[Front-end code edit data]
-.-.-

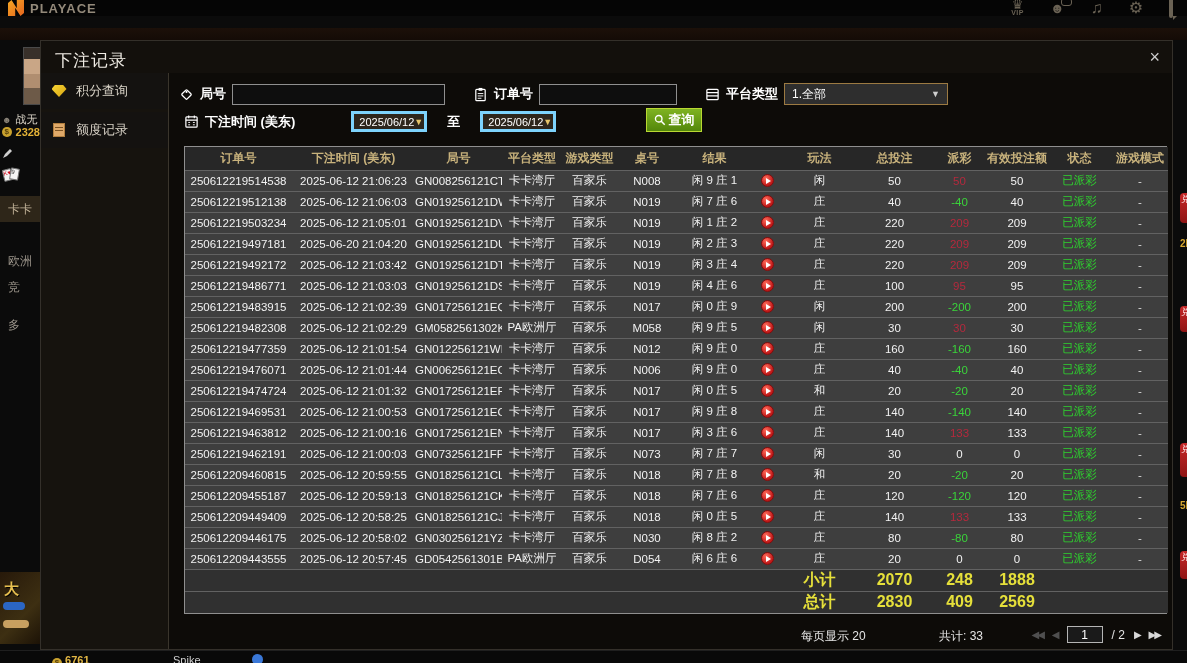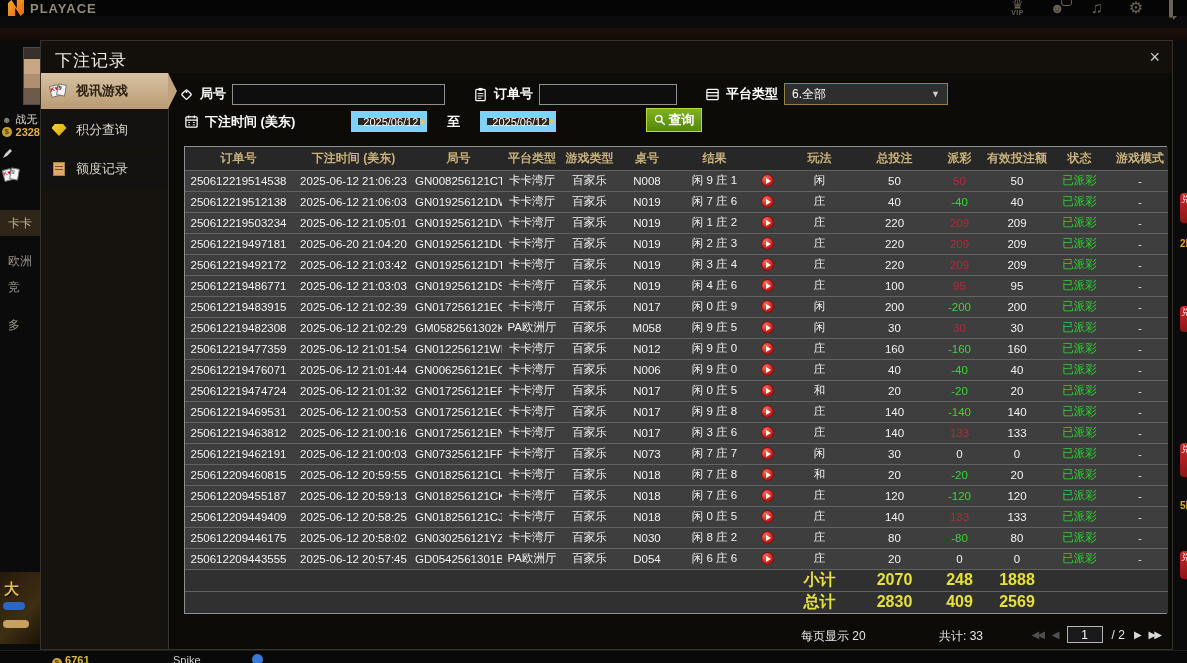--- a/index.html
+++ b/index.html
@@ -33,21 +33,21 @@
             background:linear-gradient(180deg,#38302a 0 20%,#c9a686 20% 46%,#b08e70 46% 72%,#6d5a48 72% 100%); }
   .bg-row { position:absolute; left:2px; display:flex; align-items:center; gap:4px; font-size:11px; white-space:nowrap; overflow:hidden; width:38px; }
   .bg-user { top:72px; color:#d8d2c6; }
   .bg-coin { top:86px; color:#e2b136; font-weight:bold; }
   .coin-ico { width:10px; height:10px; border-radius:50%; background:#caa22e; color:#5a430c;
               font-size:8px; line-height:10px; text-align:center; display:inline-block; }
   .bg-edit { top:108px; }
   .bg-cards { top:126px; }
   .bg-nav { position:absolute; left:0; width:40px; height:26px; color:#9b948a; font-size:12px;
             display:flex; align-items:center; padding-left:8px; overflow:hidden; white-space:nowrap; }
-  .nav1 { top:170px; background:#2e2619; color:#c3b49a; }
+  .nav1 { top:156px; background:#2e2619; color:#c3b49a; }
   .nav2 { top:208px; } .nav3 { top:234px; } .nav4 { top:272px; }
   .promo { position:absolute; left:0; top:532px; width:40px; height:72px;
            background:linear-gradient(135deg,#27190a,#3d2f12 60%,#1c1206); overflow:hidden; }
   .promo .big { color:#e8c050; font-size:15px; font-weight:bold; position:absolute; left:4px; top:8px; text-shadow:1px 1px 0 #000; }
   .promo .pill-b { position:absolute; left:3px; top:30px; width:22px; height:8px; border-radius:4px; background:#2b66c4; }
   .promo .pill-t { position:absolute; left:3px; top:48px; width:26px; height:8px; border-radius:4px; background:#c8a060; }
   .bottom-strip { position:absolute; left:0; top:650px; width:1187px; height:13px; background:#090909;
                   border-top:1px solid #1f1f1f; overflow:hidden; }
   .bs-item { position:absolute; top:3px; font-size:11px; white-space:nowrap; }
   .bs-coins { left:52px; color:#e2b744; font-weight:bold; }
@@ -90,21 +90,21 @@
   .flabel { color:#ffffff; font-size:13px; font-weight:bold; white-space:nowrap; }
   .frow { position:absolute; display:flex; align-items:center; }
   .frow1 { left:10px; top:10px; gap:6px; }
   .txtinput { background:#0e0e0e; border:1px solid #8f8f8f; height:21px; color:#eee; font-size:12px; padding:0 5px; outline:none; }
   .in1 { width:213px; margin-right:22px; }
   .in2 { width:138px; margin-right:22px; }
   .selectbox { width:164px; height:22px; background:#2e2e2e; border:1px solid #9c7a42; color:#fff; font-size:12px;
                display:flex; align-items:center; justify-content:space-between; padding:0 7px; cursor:pointer; }
   .selectbox .arr { color:#cfcfcf; font-size:9px; }
   .frow2 { left:15px; top:38px; gap:6px; }
-  .datebox { width:76px; height:21px; background:#2d261c; border:7px solid #7dd3fc; color:#fff; font-size:11px;
+  .datebox { width:76px; height:21px; background:#2d261c; border:3px solid #7dd3fc; color:#fff; font-size:11px;
              display:flex; align-items:center; justify-content:space-between; padding:0 5px; cursor:pointer; }
   .datebox .arr { color:#e6c56a; font-size:9px; }
   .to-label { color:#fff; font-size:13px; font-weight:bold; margin:0 14px; }
   .searchbtn { position:absolute; left:477px; top:35px; width:56px; height:24px;
                background:linear-gradient(180deg,#7fb321,#53870b); border:1px solid #b9d832;
                color:#fff; font-size:13px; font-weight:bold; display:flex; align-items:center; justify-content:center; gap:3px; cursor:pointer; }
 
   
   .tablewrap { position:absolute; left:15px; top:73px; width:983px; border:1px solid #8f8f8f; }
   table { width:100%; border-collapse:collapse; table-layout:fixed; }
@@ -201,27 +201,20 @@
   <span class="r-badge" style="top:443px;height:34px;">兑</span>
   <span class="r-gold" style="top:500px;">5K</span>
   <span class="r-badge" style="top:551px;height:28px;">兑</span>
 </div>
 
 <div class="modal">
   <div class="modal-title">下注记录</div>
   <div class="close-btn">×</div>
 
   <div class="sidebar">
-    <div class="tab active">
-      <span class="tab-ico">
-        <span class="card k">K♥</span>
-        <span class="card n">9</span>
-      </span>
-      <span>视讯游戏</span>
-    </div>
     <div class="tab">
       <span class="tab-ico" style="display:flex;align-items:center;justify-content:center;">
           <span class="gem"></span>
         </span>
       <span>积分查询</span>
     </div>
     <div class="tab">
       <span class="tab-ico" style="display:flex;align-items:center;justify-content:center;">
           <span class="doc"></span>
         </span>
@@ -244,21 +237,21 @@
         <path d="M5 7h6 M5 9.5h6 M5 12h4" stroke="#fff" stroke-width="1"></path>
       </svg>
       <span class="flabel">订单号</span>
       <input class="txtinput in2" value="" style="">
       <svg class="f-ico" viewBox="0 0 16 16">
         <rect x="2" y="2.5" width="12" height="11" rx="1" fill="none" stroke="#fff" stroke-width="1.3"></rect>
         <path d="M2 6h12 M2 9.5h12" stroke="#fff" stroke-width="1.2"></path>
       </svg>
       <span class="flabel">平台类型</span>
       <div class="selectbox">
-        <span>6.全部</span>
+        <span>1.全部</span>
         <span class="arr">▼</span>
       </div>
     </div>
 
     <div class="frow frow2">
       <svg class="f-ico" viewBox="0 0 16 16">
         <rect x="2" y="3" width="12" height="11" rx="1" fill="none" stroke="#fff" stroke-width="1.3"></rect>
         <path d="M5 1.5v3 M11 1.5v3 M2 6.5h12" stroke="#fff" stroke-width="1.2"></path>
         <path d="M4.5 9h2 M9.5 9h2 M4.5 11.5h2 M9.5 11.5h2" stroke="#fff" stroke-width="1"></path>
       </svg>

-.-.-

WHAT THIS TASK INVOLVES: Go through the entries and report every line with the string "none".

YOUR RESPONSE:
   .txtinput { background:#0e0e0e; border:1px solid #8f8f8f; height:21px; color:#eee; font-size:12px; padding:0 5px; outline:none; }
         <rect x="2" y="2.5" width="12" height="11" rx="1" fill="none" stroke="#fff" stroke-width="1.3"></rect>
         <rect x="2" y="3" width="12" height="11" rx="1" fill="none" stroke="#fff" stroke-width="1.3"></rect>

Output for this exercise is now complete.